Rent freeze U-turn still leaves investors with more questions than answers - Gilson Gray
Rent freeze U-turn still leaves investors with more questions than answers

Rent freeze U-turn still leaves investors with more questions than answers

Marcus DiRollo, Lettings Director at full-service legal firm Gilson Gray

Private landlords would have breathed a sigh of relief after the most recent changes to the Scottish Government’s emergency rent freeze legislation announced at Holyrood last week. Yet, while it is clearly a step in the right direction, only time will tell if goes far enough to undo the damage and encourage investor confidence to return.

The interventions were put in place to protect tenants during the cost-of-living crisis and, while this was certainly the case for many in long-term agreements, it had the opposite effect for newcomers looking for a place to live. Since October, when the rent freeze and evictions ban first came into play, there have been 29% fewer properties available on the rental market, serving as homes for people who – for a myriad of reasons – cannot or do not want to buy.

In reality, the legislation has caused an even larger imbalance between supply and demand.

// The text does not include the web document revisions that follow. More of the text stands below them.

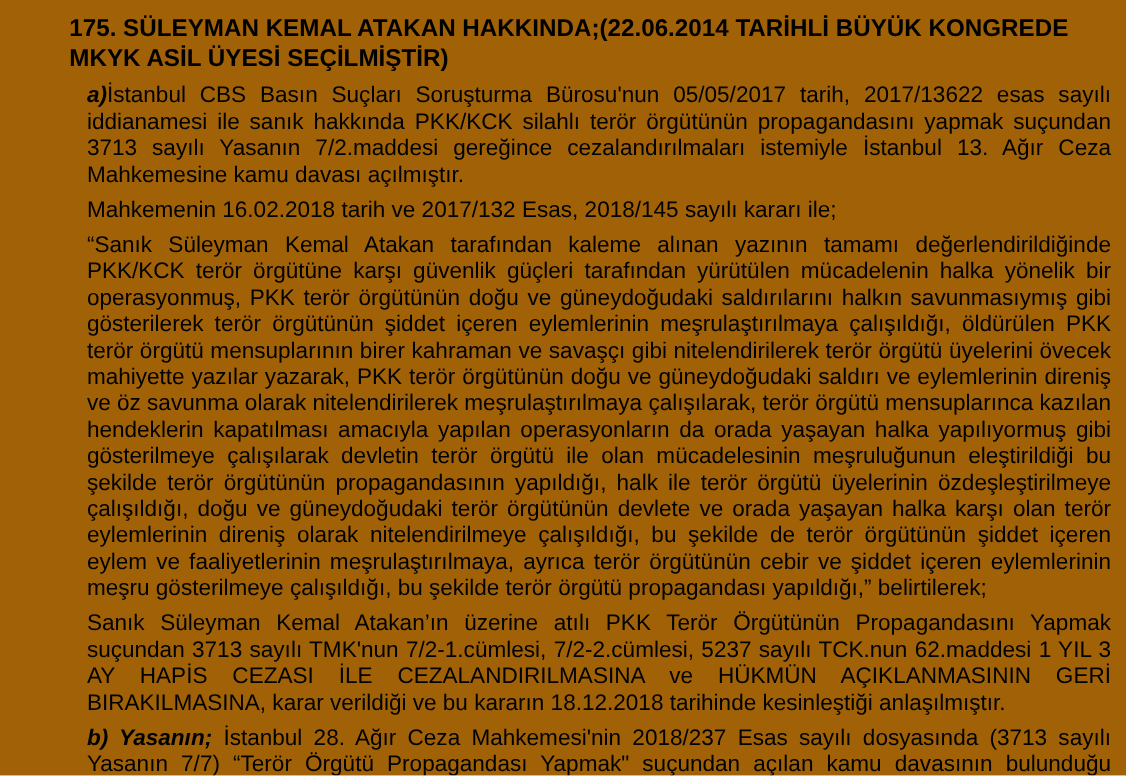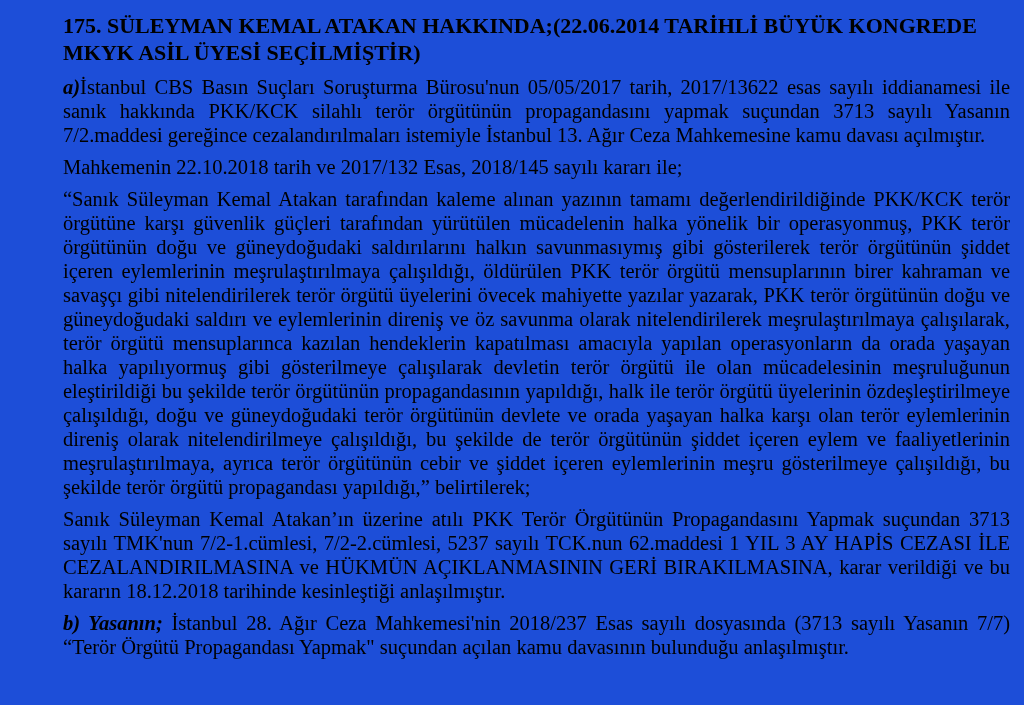"175. SÜLEYMAN KEMAL ATAKAN" .page { background: #1d4ed8 -> #a16207; font-family: Liberation Serif, serif -> Liberation Sans, sans-serif }
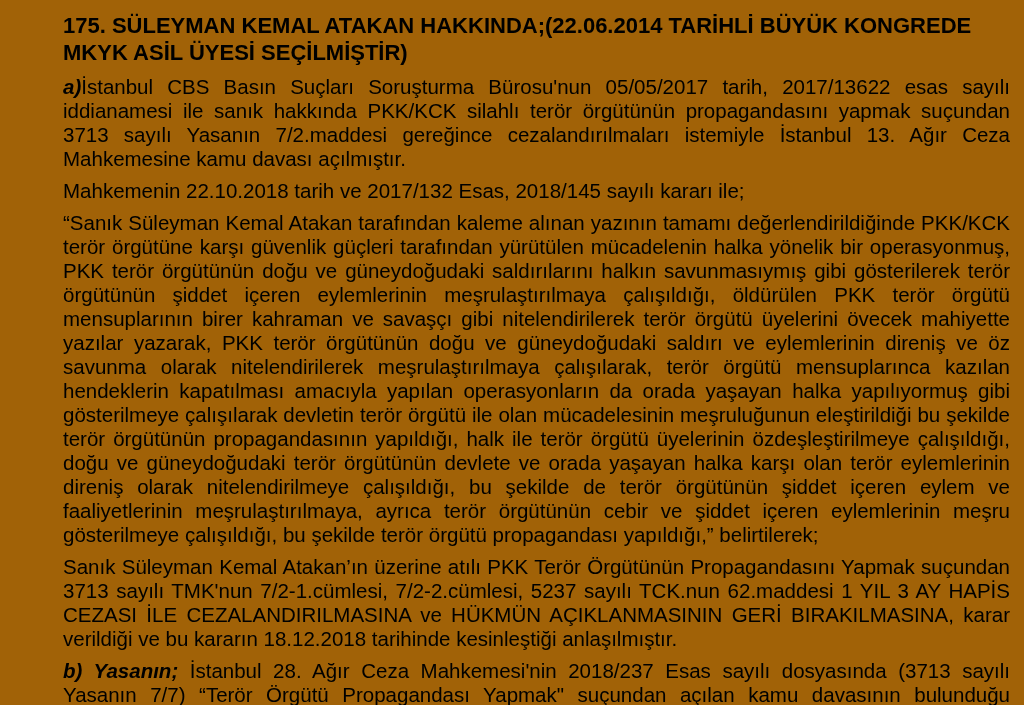"a)İstanbul CBS Basın Suçları Soruşturma" .doc-paragraph { margin: 0 0 8px 0 -> 0 0 8px 16px }
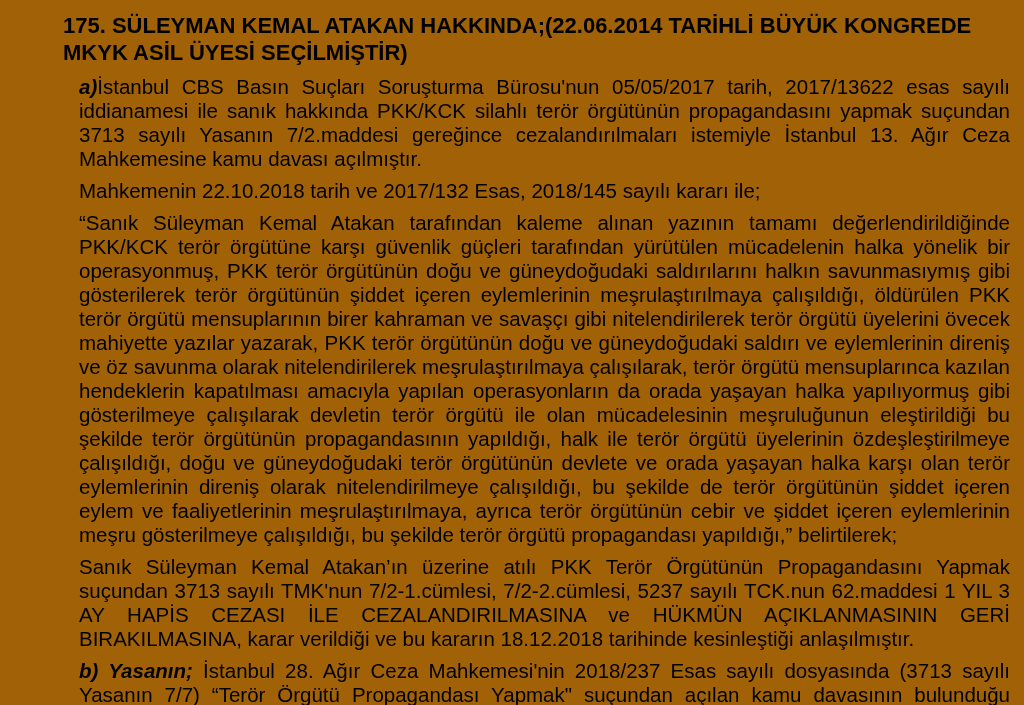"Mahkemenin 22.10.2018 tarih ve 2017/132" p.doc-paragraph { text: 22.10.2018 -> 16.02.2018 }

In city centres especially, properties are still receiving high numbers of applications while the pool of available homes continues to shrink. This is having an adverse effect on prices for new tenants, driving up monthly rents on new leases.

Regardless of the wider economic situation, there will still be tenants giving notice and moving out. In response to demand, it is at that point where the rental price could go up. Or, indeed, it might be the catalyst for some to reconsider their investment and put the property up for sale. All that does is further limit the rental property supply.

We can now see that private landlords are in a better position than they were before, which is encouraging. Rent freezes have been replaced instead with a 3% yearly cap on increases, or 6% in exceptional circumstances. But the ban on eviction continues until at least September. If you are left in a situation with a non-paying tenant and the issue cannot be resolved, that would surely discourage you from remaining in the market.

Perhaps the answer to the ongoing housing crisis is greater communication. To encourage more activity, it would no doubt help if investors had an idea of the Scottish Government’s long-term vision and plan for the sector. At the moment, it is a bit of a guessing game. Questions still remain and inevitably this will have a knock-on effect for the people who call these properties home.

Combined with this, we are also awaiting news on the changes to minimum Energy Performance Certificate (EPC) ratings for rented property, which could mean landlords left with hefty retrofit bills. Most of the tenements on the market will need a considerable amount of work to upgrade windows and insulation, and given the current economic situation, that could in fact mean more properties going up for sale instead.

Property is a long-term investment but the way things stand, even the short-term outlook is murky. In reality, any form of restrictions on landlords is unlikely to go far enough to free up the housing that Scotland so desperately needs. Meanwhile, the private rental market continues to provide essential options for people who cannot afford to – or may not want to – commit to buying a home of their own.